=== PROVIDED DATA ===
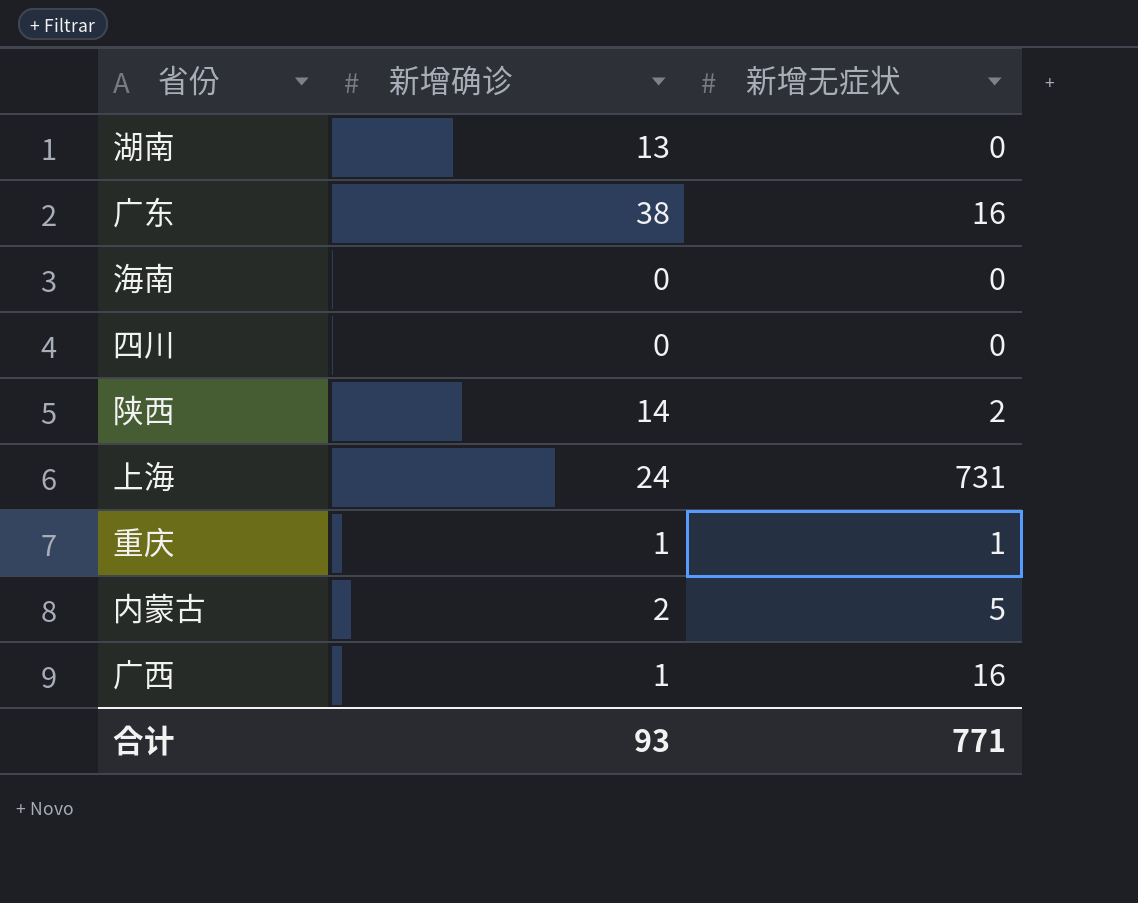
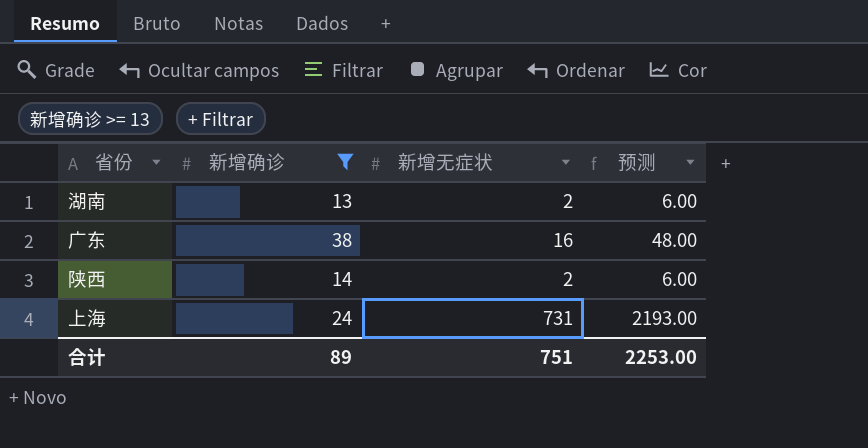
filter: none -> 新增确诊 >= 13
column 预测 | formula: none -> [新增无症状] * 3
湖南 | 新增无症状: 0 -> 2
合计 | 新增确诊: 93 -> 89
合计 | 新增无症状: 771 -> 751

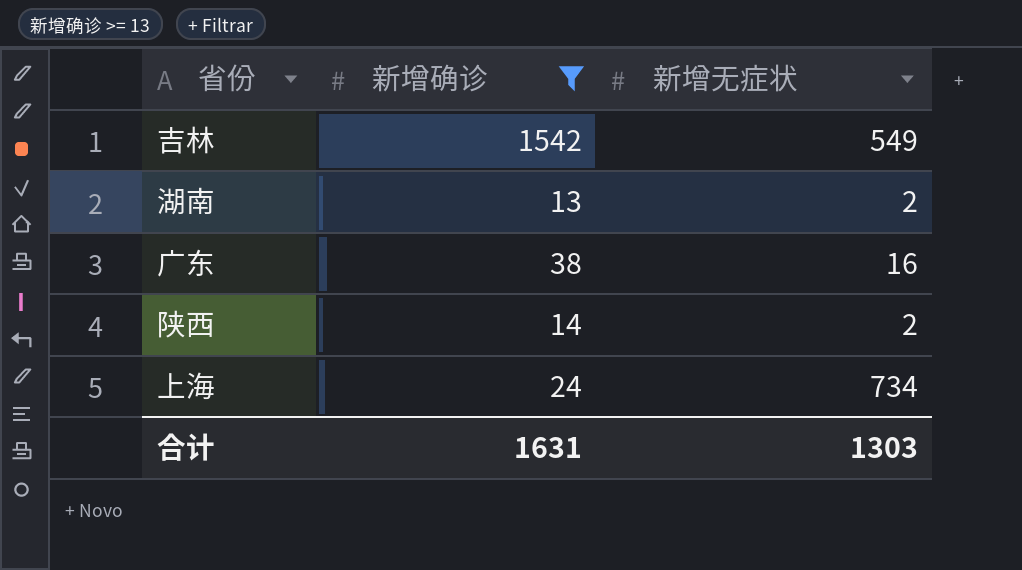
column 预测 | formula: [新增无症状] * 3 -> none
row 吉林: none -> 1542 | 549
上海 | 新增无症状: 731 -> 734
合计 | 新增确诊: 89 -> 1631
合计 | 新增无症状: 751 -> 1303

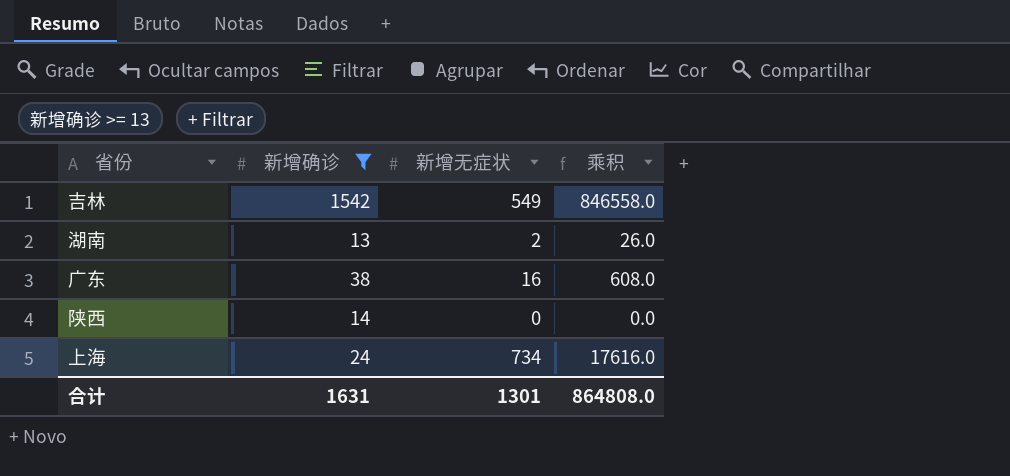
column 乘积 | formula: none -> [新增确诊] * [新增无症状]
陕西 | 新增无症状: 2 -> 0
合计 | 新增无症状: 1303 -> 1301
===
**YOUR OBJECTIVE**: Excluding the pictures, reproduce every entry exactly as given.

**RESPONSE TO THIS EXERCISE**:
filter: none -> 新增确诊 >= 13
column 预测 | formula: none -> [新增无症状] * 3
湖南 | 新增无症状: 0 -> 2
合计 | 新增确诊: 93 -> 89
合计 | 新增无症状: 771 -> 751

column 预测 | formula: [新增无症状] * 3 -> none
row 吉林: none -> 1542 | 549
上海 | 新增无症状: 731 -> 734
合计 | 新增确诊: 89 -> 1631
合计 | 新增无症状: 751 -> 1303

column 乘积 | formula: none -> [新增确诊] * [新增无症状]
陕西 | 新增无症状: 2 -> 0
合计 | 新增无症状: 1303 -> 1301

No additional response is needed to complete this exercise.